La palla passa, per cosi dire, dai militari agli studenti inglesi. Il gioco che noi conosciamo evolve nelle scuole e ognuna inventa le sue regole. In alcuni collegi non era permesso toccare il pallone con le mani. Ogni giocatore portava dei guanti bianchi che, in mancanza dell’arbitro, palesavano ai colleghi le eventuali infrazioni. Alla Rugby School, fondata nel corso del 1500, con uno stemma di matrice benedettina “Pregando e lavorando”, si poteva toccare la palla anche con le mani. La tradizione racconta che un loro studente percorse tutto il campo con il pallone tra le mani, sino a violare la linea di fondo avversaria. Era nato il rugby.

Qualche residuato bellico esiste ancora. È il caso dell’Eton Wall Game che, dal 1766, prende vita ogni anno il 29 novembre al collegio di Eton, nelle vicinanze di Londra. È considerata la scuola più prestigiosa del Regno Unito, frequentata da ragazzi dai tredici ai diciotto anni. Prepara i candidati alle grandi Università di Oxford e Cambridge alle quali hanno l’accesso garantito. Fra gli allievi di spicco si ricorda il Duca di Wellington vincitore a Waterloo, lo scrittore George Orwell, l’economista Keynes, il principe Harry nipote di Elisabetta II. I Collegers, una settantina soltanto, che godono di una borsa di studio e vivono all’interno del collegio sfidano gli Oppidans, gli studenti che risiedono in città e pagano una retta.

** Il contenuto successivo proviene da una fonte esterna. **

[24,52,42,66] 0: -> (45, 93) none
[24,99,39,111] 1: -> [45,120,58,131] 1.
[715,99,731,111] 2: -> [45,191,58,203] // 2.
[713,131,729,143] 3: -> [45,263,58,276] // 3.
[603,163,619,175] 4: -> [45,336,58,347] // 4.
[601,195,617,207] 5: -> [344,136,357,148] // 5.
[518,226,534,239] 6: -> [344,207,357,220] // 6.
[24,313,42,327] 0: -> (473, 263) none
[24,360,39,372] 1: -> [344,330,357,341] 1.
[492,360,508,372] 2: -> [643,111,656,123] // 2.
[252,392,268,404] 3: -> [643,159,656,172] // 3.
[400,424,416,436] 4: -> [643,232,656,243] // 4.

Il campo da gioco è lungo centodieci metri, ma ha la caratteristica di essere largo solamente cinque. È una specie di budello tra un altissimo muro di cinta, su cui si assiepano gli spettatori, e una strada riservata al traffico. I giocatori, undici per parte, arrivano dal parco, scavalcano il muro di cinta e la partita comincia. Il campo si trasforma sin dall’inizio in una ammucchiata praticamente immobile di ragazzi, sotto la quale deve esistere un pallone, che nessuno vede mai. Sono leciti spintoni calci e pugni per portare la palla al fondo del budello. Tre arbitri assistono con le mani in tasca. Segnare, in quel contesto, è un’utopia. L’ultima rete risale al 1909, più di un secolo fa. Ogni anno ci riprovano. E si divertono. Un evento simile, considerato in Gran Bretagna come il più elitario dell’anno, può appassionare, come il cricket del resto, solo gli inglesi.